LAOLaos
Rank#154
Country Update

Laos diversifies its patrons while still leaning on Beijing for debt relief

Over roughly 90 days, Laos used a flagship power link and a Party Congress to renew its pact with China, broke ground on a rail and road corridor to Vietnam, and sent its president to Moscow for Victory Day, all while a US aid freeze and a creeping scam-economy kept Laos's room to maneuver thin.

Relationship Movements

6 shown

Last 90 Days

Laos entered the window stuck between an unsustainable debt load and a one-party economic plan that still needs Chinese money to function. The 10th Party Congress in January had set the line: keep the relationship with China close, but de-risk by spreading infrastructure bets and reviving older partners. The months that followed put that plan into motion.

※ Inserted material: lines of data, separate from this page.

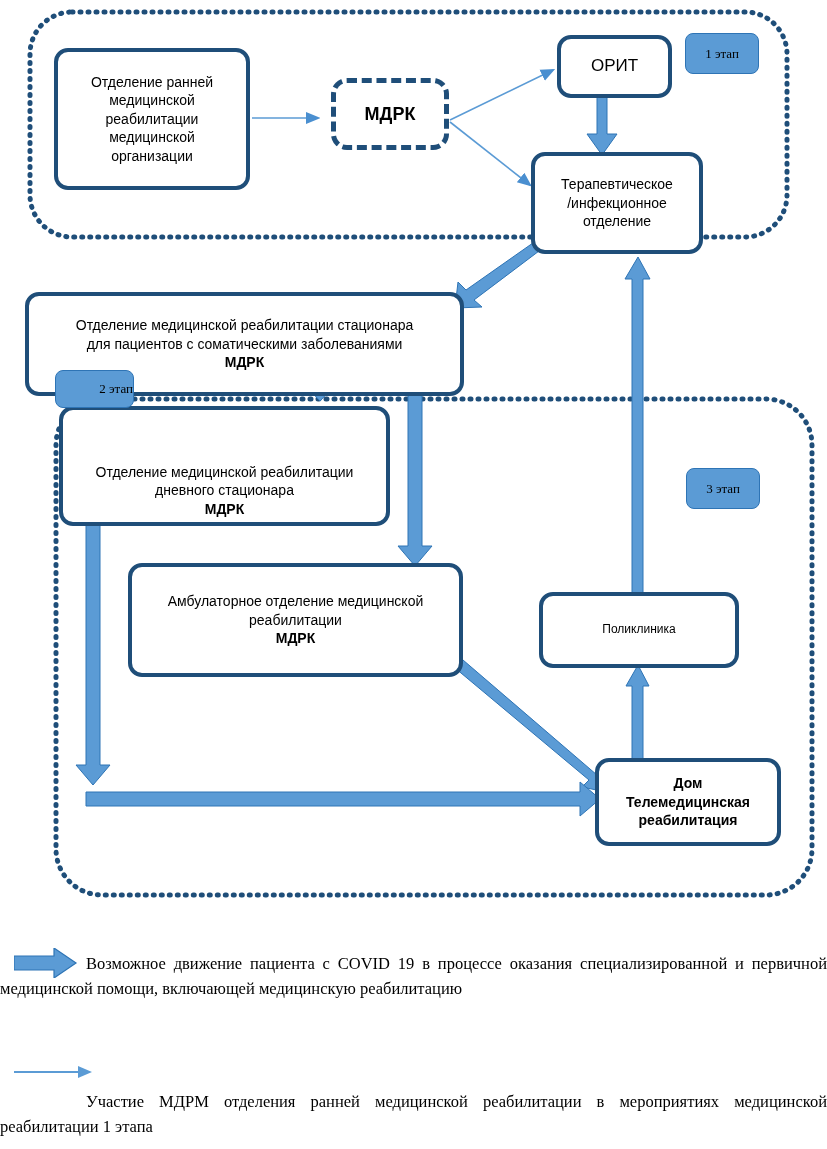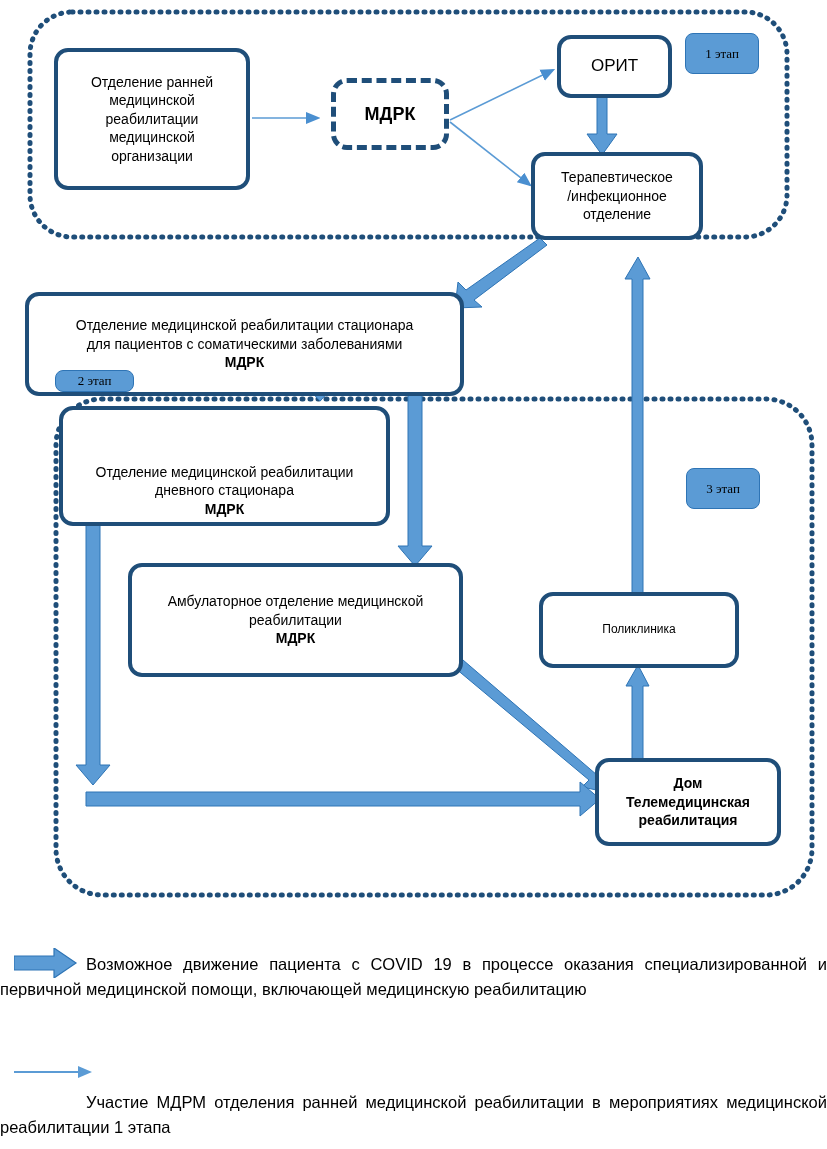"Терапевтическое" div.nodebox { height: 88px -> 102px }
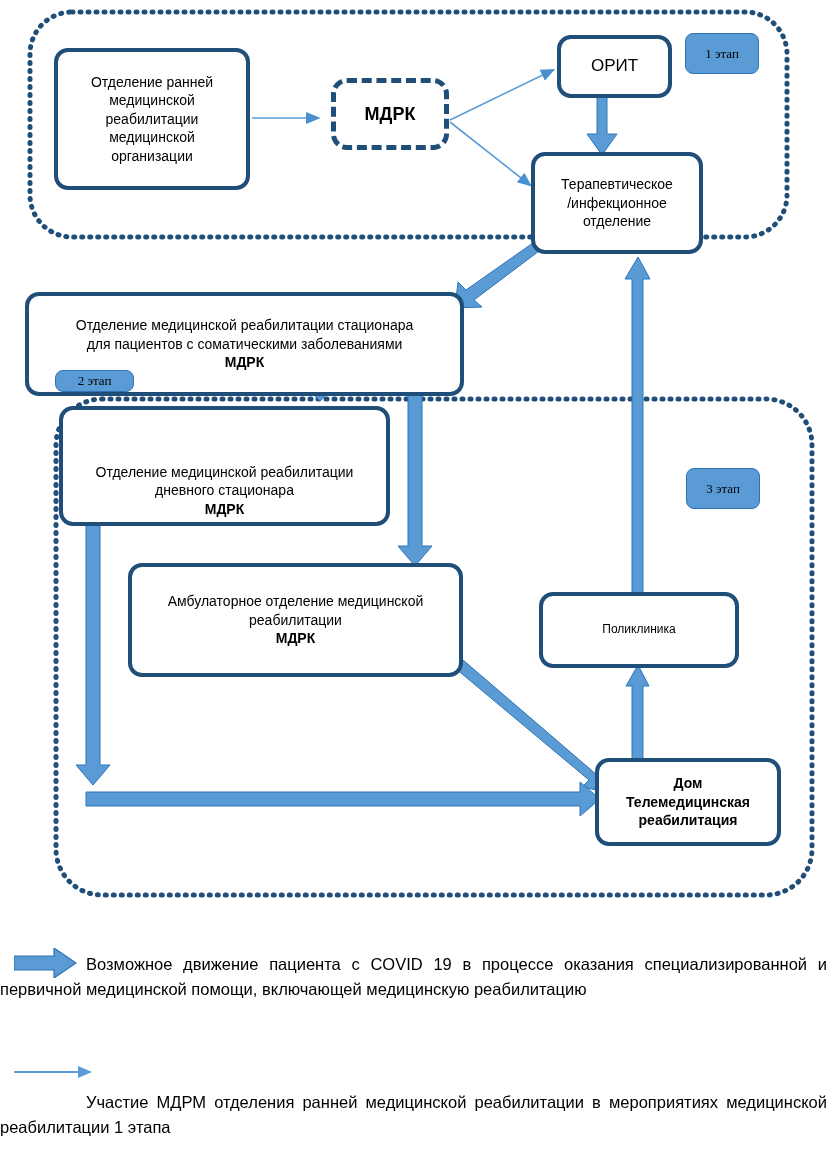"2 этап" div.stage-badge { height: 22px -> 38px; justify-content: none -> flex-end }
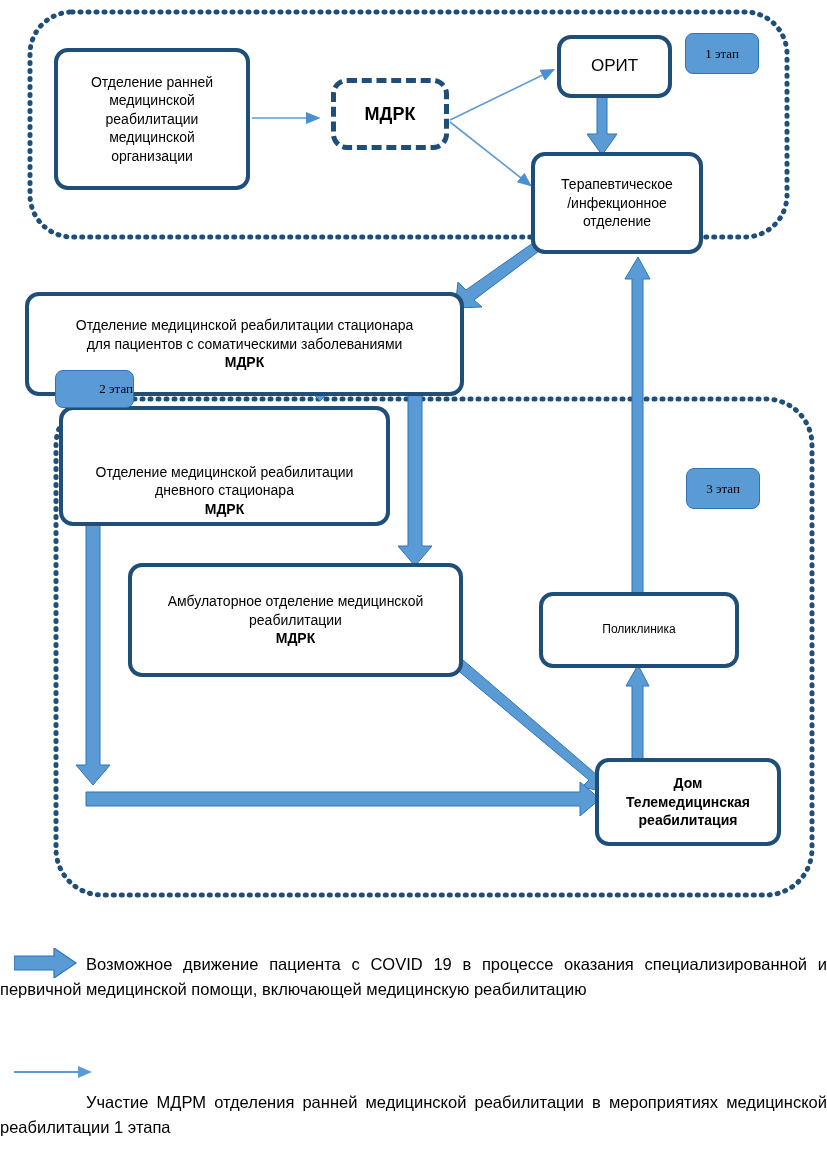"Возможное движение пациента с COVID" .legend { font-family: Liberation Sans, sans-serif -> Liberation Serif, serif }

The loudest signal came on April 21, when Laos and China switched on a new 500-kilovolt cross-border power line, the largest electricity tie ever built between them. The same day in Beijing, Deputy Prime Minister Saleumxay Kommasith met President Xi Jinping and Foreign Minister Wang Yi to mark 65 years of diplomatic relations and the Year of China-Laos Friendship. Behind the ceremony, the math was harsher. The International Monetary Fund's March Article IV report confirmed China had deferred another 560 million dollars of principal owed in 2025 and would receive only half of the roughly 500 million due in 2026, pushing cumulative deferrals past 3.2 billion dollars. Laos is still not in default, but only because Beijing keeps rolling the bill forward.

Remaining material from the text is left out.